▶ [PROBLEM] Output every record exactly, apart from its images.

▶ [THE DATA]
---------------
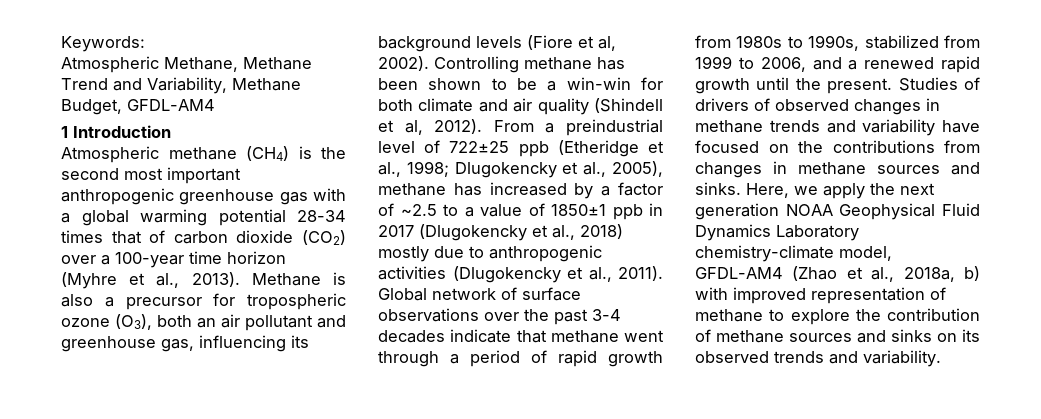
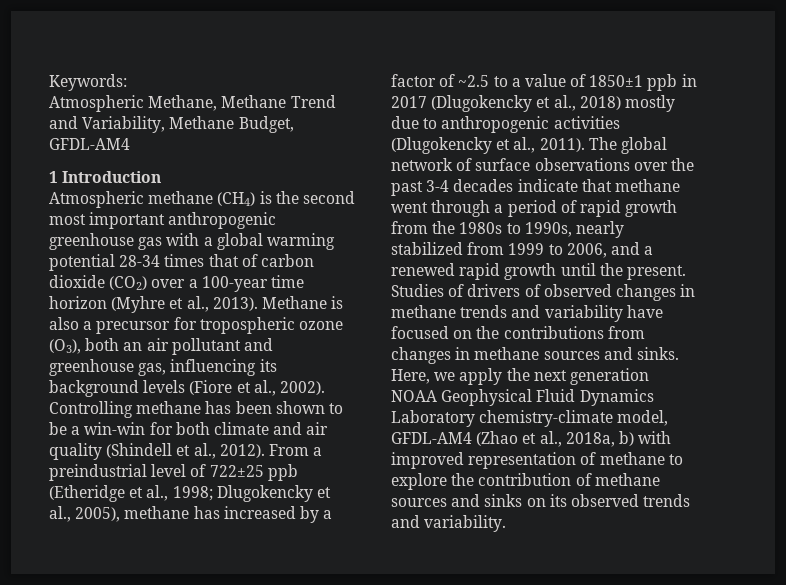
- Methane is also a precursor for tropospheric ozone (O3), both an air pollutant and greenhouse gas, influencing its background levels (Fiore et al, 2002).
+ Methane is also a precursor for tropospheric ozone (O3), both an air pollutant and greenhouse gas, influencing its background levels (Fiore et al., 2002).
- Controlling methane has been shown to be a win-win for both climate and air quality (Shindell et al, 2012).
+ Controlling methane has been shown to be a win-win for both climate and air quality (Shindell et al., 2012).
- Global network of surface observations over the past 3-4 decades indicate that methane went through a period of rapid growth from 1980s to 1990s, stabilized from 1999 to 2006, and a renewed rapid growth until the present.
+ The global network of surface observations over the past 3-4 decades indicate that methane went through a period of rapid growth from the 1980s to 1990s, nearly stabilized from 1999 to 2006, and a renewed rapid growth until the present.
---------------
▶ [WORKED SOLUTION]
- Methane is also a precursor for tropospheric ozone (O3), both an air pollutant and greenhouse gas, influencing its background levels (Fiore et al, 2002).
+ Methane is also a precursor for tropospheric ozone (O3), both an air pollutant and greenhouse gas, influencing its background levels (Fiore et al., 2002).
- Controlling methane has been shown to be a win-win for both climate and air quality (Shindell et al, 2012).
+ Controlling methane has been shown to be a win-win for both climate and air quality (Shindell et al., 2012).
- Global network of surface observations over the past 3-4 decades indicate that methane went through a period of rapid growth from 1980s to 1990s, stabilized from 1999 to 2006, and a renewed rapid growth until the present.
+ The global network of surface observations over the past 3-4 decades indicate that methane went through a period of rapid growth from the 1980s to 1990s, nearly stabilized from 1999 to 2006, and a renewed rapid growth until the present.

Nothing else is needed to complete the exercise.